Durante esa misma temporada, participó en la Mallorca 312, una de las marchas cicloturistas más exigentes del calendario popular, con 312 kilómetros de recorrido por la Serra de Tramuntana.
Esta decisión no fue aleatoria, sino un método deliberado para acumular horas en bicicleta, quemar grasa y acostumbrar su cuerpo a esfuerzos prolongados de resistencia, muy diferentes a la potencia explosiva requerida en Finn.
El ajuste de su dieta también fue profundo, aunque sin medidas extremas. Cardona no hablaba de dietas milagrosas, sino de establecer horarios, eliminar calorías vacías y elegir alimentos que le permitieran sostener este volumen de entrenamiento sin sentir vacío.
Por ello, matizó su explicación: la pérdida de peso fue rápida, pero llegó «sin apenas pasar hambre», es decir, con una planificación diseñada para evitar la típica fluctuación entre restricciones severas y episodios de exceso.
Cinco años después, en 2026, aquel cambio sigue siendo determinante en su trayectoria. El regatista menorquín se ha establecido como uno de los deportistas clave en la nueva etapa olímpica.
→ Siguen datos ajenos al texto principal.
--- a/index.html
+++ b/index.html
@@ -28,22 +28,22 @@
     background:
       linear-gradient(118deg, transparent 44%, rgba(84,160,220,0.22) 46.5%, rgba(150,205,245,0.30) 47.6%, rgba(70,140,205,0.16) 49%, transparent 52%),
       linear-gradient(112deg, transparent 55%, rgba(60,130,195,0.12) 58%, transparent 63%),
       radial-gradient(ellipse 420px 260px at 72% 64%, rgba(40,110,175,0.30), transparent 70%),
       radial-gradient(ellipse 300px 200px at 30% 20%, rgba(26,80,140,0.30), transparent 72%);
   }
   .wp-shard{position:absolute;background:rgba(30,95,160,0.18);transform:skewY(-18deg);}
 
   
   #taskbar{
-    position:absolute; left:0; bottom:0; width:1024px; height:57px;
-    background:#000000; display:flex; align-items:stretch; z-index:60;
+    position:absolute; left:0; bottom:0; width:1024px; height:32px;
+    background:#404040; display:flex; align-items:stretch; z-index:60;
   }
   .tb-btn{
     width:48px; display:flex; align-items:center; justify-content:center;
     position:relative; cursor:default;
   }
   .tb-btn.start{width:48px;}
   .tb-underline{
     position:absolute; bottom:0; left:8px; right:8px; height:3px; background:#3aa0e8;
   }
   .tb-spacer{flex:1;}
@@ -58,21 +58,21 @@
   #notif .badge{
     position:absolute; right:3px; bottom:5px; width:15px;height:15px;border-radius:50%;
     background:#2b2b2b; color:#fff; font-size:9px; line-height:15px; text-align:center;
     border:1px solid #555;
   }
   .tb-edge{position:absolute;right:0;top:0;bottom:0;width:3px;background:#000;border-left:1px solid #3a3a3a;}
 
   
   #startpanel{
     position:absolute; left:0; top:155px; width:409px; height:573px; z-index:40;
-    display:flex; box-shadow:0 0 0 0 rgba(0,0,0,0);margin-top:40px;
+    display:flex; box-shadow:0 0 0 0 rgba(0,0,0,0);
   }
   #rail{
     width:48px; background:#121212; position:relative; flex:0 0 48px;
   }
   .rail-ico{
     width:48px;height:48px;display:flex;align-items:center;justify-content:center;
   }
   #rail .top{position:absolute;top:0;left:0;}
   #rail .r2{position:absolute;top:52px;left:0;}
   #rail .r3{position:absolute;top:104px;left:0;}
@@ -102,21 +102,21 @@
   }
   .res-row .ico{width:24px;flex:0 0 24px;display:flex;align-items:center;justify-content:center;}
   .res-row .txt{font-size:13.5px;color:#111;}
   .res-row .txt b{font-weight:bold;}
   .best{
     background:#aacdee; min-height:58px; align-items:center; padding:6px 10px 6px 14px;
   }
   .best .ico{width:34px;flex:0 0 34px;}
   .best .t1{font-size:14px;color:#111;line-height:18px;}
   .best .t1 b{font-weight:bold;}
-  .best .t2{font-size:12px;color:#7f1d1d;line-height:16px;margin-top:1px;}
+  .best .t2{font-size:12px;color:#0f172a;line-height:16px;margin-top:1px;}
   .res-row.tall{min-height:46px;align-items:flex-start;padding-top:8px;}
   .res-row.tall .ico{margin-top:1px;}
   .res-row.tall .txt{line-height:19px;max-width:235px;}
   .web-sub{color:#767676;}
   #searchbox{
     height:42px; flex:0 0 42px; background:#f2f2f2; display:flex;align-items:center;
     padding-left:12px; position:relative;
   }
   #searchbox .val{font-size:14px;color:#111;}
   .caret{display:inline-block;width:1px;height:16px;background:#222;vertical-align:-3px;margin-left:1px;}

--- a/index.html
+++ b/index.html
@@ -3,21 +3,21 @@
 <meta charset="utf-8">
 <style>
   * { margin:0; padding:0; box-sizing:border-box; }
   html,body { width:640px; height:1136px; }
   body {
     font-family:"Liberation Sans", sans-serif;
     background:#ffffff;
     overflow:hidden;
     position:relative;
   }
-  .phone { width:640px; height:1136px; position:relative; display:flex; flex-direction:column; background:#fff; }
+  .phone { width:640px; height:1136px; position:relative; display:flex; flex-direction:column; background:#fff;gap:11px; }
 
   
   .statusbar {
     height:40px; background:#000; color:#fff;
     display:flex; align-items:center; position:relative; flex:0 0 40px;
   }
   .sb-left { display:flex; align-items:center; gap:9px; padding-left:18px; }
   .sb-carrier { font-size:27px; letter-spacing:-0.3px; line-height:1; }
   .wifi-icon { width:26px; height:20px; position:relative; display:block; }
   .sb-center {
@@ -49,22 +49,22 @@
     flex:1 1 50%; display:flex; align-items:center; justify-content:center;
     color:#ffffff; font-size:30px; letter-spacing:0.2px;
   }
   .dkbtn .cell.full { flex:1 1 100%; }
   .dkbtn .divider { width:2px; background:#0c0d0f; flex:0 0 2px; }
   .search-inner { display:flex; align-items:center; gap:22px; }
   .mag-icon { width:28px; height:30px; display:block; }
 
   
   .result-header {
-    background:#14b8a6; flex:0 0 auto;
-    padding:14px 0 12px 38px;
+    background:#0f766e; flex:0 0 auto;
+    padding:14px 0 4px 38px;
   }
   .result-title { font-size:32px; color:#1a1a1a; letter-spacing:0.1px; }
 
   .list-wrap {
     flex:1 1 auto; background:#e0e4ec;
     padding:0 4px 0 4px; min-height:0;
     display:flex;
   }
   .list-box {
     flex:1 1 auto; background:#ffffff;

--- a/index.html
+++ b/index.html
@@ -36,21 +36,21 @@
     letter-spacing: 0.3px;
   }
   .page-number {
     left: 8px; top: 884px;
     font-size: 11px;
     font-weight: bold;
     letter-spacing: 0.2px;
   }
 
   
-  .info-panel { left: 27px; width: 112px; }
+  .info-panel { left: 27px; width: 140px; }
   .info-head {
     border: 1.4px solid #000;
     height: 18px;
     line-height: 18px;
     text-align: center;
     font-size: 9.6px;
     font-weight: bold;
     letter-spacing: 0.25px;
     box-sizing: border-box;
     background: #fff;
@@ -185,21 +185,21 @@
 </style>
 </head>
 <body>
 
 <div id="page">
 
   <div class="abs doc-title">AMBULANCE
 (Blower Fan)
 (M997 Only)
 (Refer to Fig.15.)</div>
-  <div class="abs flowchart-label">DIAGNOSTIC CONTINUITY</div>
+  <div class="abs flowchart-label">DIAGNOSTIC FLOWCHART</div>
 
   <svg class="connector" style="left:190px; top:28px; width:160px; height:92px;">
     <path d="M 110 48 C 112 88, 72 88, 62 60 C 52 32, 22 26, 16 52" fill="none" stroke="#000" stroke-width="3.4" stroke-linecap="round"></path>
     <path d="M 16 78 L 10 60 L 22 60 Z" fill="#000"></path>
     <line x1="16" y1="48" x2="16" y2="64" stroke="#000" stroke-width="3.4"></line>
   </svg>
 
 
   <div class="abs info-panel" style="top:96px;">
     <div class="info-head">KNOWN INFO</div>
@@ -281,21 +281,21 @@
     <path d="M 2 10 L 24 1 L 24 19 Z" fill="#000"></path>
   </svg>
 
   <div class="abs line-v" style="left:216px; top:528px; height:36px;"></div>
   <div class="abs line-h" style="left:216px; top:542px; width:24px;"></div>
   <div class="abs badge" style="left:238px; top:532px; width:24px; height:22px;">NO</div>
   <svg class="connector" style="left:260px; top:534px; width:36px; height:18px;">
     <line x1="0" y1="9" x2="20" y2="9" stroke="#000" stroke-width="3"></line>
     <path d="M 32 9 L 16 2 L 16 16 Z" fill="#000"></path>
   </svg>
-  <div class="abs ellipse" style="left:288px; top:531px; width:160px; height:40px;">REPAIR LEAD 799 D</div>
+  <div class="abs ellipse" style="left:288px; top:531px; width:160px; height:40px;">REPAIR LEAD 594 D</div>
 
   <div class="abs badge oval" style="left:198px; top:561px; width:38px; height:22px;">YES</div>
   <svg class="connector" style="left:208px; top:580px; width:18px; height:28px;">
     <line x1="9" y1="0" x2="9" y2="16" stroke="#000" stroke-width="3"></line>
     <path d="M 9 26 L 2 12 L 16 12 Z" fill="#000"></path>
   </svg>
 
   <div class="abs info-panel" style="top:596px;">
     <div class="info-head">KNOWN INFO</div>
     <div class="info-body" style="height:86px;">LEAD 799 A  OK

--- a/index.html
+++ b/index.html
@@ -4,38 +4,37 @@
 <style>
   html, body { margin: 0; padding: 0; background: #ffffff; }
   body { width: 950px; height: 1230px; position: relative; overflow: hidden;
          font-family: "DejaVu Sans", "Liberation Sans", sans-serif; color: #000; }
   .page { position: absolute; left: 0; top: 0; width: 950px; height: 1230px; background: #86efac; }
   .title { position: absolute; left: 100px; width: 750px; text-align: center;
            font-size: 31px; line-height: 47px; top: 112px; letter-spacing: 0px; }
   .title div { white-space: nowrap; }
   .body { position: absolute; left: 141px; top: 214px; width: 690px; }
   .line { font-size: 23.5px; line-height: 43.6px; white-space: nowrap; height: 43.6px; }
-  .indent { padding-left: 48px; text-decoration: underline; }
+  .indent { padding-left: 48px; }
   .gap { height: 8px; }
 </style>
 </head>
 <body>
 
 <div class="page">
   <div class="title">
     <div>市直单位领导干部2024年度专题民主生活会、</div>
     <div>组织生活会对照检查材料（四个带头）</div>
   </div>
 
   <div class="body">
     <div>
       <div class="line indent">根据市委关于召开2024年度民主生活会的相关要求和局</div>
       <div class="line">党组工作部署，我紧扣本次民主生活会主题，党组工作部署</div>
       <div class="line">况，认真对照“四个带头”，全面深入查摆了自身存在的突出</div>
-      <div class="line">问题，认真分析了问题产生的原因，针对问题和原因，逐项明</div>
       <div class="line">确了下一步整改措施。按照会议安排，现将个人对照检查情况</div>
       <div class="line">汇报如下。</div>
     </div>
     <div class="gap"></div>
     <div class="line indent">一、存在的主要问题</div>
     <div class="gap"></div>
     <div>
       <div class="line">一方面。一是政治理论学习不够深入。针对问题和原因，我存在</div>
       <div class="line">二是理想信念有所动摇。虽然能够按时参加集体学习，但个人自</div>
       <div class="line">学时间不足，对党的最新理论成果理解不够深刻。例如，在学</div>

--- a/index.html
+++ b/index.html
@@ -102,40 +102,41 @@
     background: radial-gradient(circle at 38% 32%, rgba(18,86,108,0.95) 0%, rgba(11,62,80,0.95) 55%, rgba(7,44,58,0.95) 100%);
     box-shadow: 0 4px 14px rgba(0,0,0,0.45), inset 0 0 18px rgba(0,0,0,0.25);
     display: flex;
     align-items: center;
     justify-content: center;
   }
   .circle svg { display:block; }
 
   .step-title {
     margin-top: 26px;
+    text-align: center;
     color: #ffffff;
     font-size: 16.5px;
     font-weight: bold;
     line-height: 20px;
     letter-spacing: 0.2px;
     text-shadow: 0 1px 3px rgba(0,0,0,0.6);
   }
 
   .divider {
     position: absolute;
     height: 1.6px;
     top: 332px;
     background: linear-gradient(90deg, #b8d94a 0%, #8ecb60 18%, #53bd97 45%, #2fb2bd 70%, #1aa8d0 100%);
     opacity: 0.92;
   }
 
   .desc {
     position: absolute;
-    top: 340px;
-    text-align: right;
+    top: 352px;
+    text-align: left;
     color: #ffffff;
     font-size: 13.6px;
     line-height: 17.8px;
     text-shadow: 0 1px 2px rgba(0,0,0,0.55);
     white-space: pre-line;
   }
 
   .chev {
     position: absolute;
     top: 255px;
Su caso se menciona frecuentemente en círculos de vela de alto rendimiento como ejemplo claro de transición inteligente: usar la nutrición y el entrenamiento cruzado no solo para «reducir kilos», sino para transformar el perfil del deportista requerido cuando cambian las reglas.
Cardona no sacrificó su masa muscular competitiva. Lo que cambió fue el foco de su preparación: de la fuerza bruta a la eficiencia, del tamaño al balance. Esa transformación comenzó el día en que decidió que perder diez kilos —y luego más— era la inversión necesaria para mantener su nivel competitivo en el nuevo formato olímpico.